4. Rate-limit headers are already there — keep them. Laravel's throttle:api middleware is already emitting X-RateLimit-Limit: 100 and X-RateLimit-Remaining. This is the right configuration. Many public APIs in this series miss this and pay a HIGH finding for it.
For consumers — the apps and tutorials that use Cat Facts — the defenses are: cache responses if you're calling on a tight loop (each fact does change, but most tutorials don't need a fresh fact every render); strip the cookies from responses you forward to other services (they will not work cross-domain anyway, but they will bloat the response); and don't copy the wildcard-CORS pattern into a real authenticated backend. Those are the three durable lessons.
Conclusion
Cat Facts scored 90/100 with four findings — tied with SWAPI for the lowest finding count and second-highest score in our public-API case study series. All four findings are structural to a well-behaved public read-only API. None of them describe an actionable risk.

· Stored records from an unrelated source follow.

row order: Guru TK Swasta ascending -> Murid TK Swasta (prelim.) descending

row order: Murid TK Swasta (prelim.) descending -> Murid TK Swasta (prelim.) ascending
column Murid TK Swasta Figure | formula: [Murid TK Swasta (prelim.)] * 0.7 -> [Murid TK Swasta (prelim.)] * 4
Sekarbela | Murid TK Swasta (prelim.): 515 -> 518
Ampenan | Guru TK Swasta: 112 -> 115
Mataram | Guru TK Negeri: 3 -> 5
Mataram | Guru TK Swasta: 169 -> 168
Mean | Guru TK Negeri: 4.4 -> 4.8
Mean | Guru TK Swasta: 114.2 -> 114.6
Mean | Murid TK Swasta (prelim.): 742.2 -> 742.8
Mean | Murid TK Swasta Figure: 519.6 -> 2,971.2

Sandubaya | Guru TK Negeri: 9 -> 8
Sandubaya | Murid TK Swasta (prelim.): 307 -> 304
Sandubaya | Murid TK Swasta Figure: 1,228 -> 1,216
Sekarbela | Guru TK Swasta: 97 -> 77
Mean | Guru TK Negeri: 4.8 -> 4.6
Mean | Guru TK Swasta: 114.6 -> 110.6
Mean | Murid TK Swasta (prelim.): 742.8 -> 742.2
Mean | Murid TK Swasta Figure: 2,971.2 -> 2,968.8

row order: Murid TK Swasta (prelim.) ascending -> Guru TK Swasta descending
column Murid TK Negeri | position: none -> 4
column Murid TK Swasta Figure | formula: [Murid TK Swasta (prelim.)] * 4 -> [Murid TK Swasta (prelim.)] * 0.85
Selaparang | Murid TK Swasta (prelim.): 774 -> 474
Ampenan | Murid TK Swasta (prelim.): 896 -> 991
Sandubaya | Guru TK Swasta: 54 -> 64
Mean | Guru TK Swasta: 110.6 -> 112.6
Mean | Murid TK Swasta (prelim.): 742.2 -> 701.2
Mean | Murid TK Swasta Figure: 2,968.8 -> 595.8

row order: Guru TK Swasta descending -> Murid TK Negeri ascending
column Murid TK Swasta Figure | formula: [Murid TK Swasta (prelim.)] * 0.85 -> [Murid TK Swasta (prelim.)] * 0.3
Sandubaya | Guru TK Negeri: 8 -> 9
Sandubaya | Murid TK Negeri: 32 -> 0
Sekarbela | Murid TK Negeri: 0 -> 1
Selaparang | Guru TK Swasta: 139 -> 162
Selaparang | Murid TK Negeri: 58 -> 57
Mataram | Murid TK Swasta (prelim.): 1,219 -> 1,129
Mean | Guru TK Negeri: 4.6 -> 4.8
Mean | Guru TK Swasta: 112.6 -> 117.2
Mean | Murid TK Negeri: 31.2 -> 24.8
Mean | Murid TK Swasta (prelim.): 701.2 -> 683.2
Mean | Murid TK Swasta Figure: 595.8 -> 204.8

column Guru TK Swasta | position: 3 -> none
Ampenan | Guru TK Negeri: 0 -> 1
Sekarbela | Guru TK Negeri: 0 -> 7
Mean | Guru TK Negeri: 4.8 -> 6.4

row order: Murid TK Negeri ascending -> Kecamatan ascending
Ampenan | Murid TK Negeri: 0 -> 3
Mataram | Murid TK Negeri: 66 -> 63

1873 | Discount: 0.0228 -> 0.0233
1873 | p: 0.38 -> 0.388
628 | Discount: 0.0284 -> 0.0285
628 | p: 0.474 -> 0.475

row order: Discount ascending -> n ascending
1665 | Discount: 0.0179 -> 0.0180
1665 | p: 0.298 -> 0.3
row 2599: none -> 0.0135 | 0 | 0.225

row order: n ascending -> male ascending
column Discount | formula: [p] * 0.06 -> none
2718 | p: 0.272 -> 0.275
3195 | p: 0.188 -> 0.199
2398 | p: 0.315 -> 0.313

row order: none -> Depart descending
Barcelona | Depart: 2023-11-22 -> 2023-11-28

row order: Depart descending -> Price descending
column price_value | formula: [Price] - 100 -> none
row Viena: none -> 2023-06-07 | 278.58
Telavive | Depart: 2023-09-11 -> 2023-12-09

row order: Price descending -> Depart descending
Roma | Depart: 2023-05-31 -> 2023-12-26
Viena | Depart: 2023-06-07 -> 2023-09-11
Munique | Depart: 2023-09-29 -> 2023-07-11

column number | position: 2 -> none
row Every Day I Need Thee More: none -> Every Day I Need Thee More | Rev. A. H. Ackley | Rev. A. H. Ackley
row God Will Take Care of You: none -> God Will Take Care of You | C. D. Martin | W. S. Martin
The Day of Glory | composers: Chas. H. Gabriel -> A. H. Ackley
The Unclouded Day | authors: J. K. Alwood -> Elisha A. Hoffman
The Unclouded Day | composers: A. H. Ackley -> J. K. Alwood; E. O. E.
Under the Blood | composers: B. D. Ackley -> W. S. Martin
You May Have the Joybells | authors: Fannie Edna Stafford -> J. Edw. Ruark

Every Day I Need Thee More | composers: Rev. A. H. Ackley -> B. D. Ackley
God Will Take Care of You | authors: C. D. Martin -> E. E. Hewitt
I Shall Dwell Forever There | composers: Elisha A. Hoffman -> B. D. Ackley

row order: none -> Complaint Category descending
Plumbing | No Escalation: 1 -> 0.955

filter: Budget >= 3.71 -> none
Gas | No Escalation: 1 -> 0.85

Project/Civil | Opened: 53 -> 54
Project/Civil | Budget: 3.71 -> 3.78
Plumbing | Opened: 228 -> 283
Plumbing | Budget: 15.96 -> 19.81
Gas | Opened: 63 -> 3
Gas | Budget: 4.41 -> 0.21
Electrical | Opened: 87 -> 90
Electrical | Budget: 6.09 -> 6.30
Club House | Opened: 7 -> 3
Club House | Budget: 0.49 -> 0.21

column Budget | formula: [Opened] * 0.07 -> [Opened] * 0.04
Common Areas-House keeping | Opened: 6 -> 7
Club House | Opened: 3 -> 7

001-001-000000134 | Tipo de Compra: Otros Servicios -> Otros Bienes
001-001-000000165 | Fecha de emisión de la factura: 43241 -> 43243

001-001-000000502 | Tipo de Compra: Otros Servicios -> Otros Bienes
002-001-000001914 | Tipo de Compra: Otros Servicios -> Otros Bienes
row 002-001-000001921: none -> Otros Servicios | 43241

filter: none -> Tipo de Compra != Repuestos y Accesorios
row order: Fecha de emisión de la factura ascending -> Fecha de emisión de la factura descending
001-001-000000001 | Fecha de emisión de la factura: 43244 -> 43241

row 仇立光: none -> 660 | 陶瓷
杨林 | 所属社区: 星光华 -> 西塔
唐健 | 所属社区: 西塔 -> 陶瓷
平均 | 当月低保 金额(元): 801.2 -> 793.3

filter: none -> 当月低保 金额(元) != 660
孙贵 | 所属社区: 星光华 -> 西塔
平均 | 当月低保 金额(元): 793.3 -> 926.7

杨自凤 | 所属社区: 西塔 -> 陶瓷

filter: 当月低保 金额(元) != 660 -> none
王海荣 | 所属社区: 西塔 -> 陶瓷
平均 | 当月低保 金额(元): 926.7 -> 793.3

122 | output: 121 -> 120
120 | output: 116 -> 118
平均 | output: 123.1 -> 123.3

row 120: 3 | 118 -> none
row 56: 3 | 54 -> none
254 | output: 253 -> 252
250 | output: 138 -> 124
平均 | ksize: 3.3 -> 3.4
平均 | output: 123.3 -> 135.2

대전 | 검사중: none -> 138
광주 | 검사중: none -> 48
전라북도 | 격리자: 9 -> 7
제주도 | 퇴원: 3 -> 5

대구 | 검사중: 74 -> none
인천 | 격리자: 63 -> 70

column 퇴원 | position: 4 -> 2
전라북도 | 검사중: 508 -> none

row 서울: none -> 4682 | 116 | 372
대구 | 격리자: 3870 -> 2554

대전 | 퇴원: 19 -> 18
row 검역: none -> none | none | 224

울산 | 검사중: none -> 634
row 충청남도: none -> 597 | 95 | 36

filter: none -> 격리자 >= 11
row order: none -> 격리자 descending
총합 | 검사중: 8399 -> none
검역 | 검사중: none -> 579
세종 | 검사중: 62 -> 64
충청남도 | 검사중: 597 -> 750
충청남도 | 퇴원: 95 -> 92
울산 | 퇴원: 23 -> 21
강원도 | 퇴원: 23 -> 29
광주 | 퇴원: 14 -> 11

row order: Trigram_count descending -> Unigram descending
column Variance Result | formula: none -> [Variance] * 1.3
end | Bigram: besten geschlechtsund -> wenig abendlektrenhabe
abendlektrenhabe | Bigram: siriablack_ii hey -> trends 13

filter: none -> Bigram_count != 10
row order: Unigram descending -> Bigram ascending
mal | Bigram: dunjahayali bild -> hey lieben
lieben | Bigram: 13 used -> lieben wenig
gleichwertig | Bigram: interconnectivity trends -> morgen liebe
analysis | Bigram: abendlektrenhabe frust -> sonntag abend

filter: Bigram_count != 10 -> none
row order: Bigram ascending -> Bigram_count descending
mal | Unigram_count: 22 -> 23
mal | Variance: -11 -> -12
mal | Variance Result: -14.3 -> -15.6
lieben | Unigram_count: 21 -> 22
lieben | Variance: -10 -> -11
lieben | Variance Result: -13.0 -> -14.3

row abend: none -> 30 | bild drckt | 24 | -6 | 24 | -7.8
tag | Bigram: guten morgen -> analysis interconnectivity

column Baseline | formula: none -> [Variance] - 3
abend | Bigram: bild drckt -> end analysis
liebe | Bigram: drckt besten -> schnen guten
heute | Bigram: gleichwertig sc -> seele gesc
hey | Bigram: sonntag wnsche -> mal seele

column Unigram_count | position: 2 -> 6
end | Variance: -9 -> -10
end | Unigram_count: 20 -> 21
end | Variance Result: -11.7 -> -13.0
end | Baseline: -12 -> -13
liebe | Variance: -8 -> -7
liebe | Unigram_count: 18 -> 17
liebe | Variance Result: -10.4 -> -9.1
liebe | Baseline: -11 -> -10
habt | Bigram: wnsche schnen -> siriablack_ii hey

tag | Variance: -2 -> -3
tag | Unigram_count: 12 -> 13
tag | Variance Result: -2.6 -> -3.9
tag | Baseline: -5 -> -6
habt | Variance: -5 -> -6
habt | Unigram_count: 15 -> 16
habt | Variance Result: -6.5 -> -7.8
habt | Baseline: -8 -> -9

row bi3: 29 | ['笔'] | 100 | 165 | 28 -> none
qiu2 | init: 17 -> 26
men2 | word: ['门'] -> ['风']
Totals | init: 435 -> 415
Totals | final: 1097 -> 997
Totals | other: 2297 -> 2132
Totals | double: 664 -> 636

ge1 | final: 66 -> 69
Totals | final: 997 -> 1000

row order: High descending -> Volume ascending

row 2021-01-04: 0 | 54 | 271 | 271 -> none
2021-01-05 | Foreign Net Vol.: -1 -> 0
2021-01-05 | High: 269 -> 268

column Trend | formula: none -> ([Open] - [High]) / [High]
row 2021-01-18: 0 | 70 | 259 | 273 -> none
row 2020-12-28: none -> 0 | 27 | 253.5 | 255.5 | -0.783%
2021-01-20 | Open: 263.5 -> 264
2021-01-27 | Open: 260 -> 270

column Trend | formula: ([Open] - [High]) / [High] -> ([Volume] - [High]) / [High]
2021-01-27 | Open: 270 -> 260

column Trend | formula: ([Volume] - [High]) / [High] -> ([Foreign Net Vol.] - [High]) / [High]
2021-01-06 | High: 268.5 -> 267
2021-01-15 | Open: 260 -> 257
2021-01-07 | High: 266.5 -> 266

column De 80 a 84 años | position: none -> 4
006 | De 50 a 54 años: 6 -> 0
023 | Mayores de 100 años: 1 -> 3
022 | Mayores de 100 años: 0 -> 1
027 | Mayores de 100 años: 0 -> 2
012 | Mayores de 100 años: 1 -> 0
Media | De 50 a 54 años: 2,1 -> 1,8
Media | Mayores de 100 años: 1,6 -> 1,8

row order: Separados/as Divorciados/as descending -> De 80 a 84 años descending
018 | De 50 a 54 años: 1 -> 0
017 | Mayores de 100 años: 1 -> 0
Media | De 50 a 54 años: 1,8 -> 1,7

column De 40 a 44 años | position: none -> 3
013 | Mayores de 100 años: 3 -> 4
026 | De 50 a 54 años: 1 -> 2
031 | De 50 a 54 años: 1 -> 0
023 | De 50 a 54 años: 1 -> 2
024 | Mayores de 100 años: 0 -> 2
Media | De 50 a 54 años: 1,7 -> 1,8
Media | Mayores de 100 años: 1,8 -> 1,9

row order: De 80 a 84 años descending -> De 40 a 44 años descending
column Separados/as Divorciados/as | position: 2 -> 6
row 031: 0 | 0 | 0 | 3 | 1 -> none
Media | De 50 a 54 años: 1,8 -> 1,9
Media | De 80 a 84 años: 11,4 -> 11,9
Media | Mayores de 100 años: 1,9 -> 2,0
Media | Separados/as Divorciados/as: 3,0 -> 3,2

The detail this audit found that is not in the scanner's finding list is that the stateless /fact endpoint sets three Laravel session cookies on every response. The cookies are encrypted, signed, and harmless on this surface. They are also a textbook example of a framework-default firing in the wrong place: the route is wired into Laravel's web middleware group, which exists for HTML form applications, rather than the api group, which exists for stateless JSON. The fix is a one-line route move that no tutorial reader would ever notice but that drops 4 KB of overhead from every response and aligns the surface with the framework's intent.
For maintainers building public fact APIs, Cat Facts is a worked example of what tight surface design looks like under Laravel — the response is small, the rate-limit headers are emitted by default, the OPTIONS preflight is clean, three of four hygiene headers are already in place. For tutorial readers, the API is exactly what it presents itself as: a stable, well-behaved, well-cached endpoint that has been the JavaScript ecosystem's go-to "fetch a random thing" example for the better part of a decade. Use it. Don't copy the wildcard-CORS pattern into anything authenticated. And if you build your own Laravel JSON API, put your routes in routes/api.php.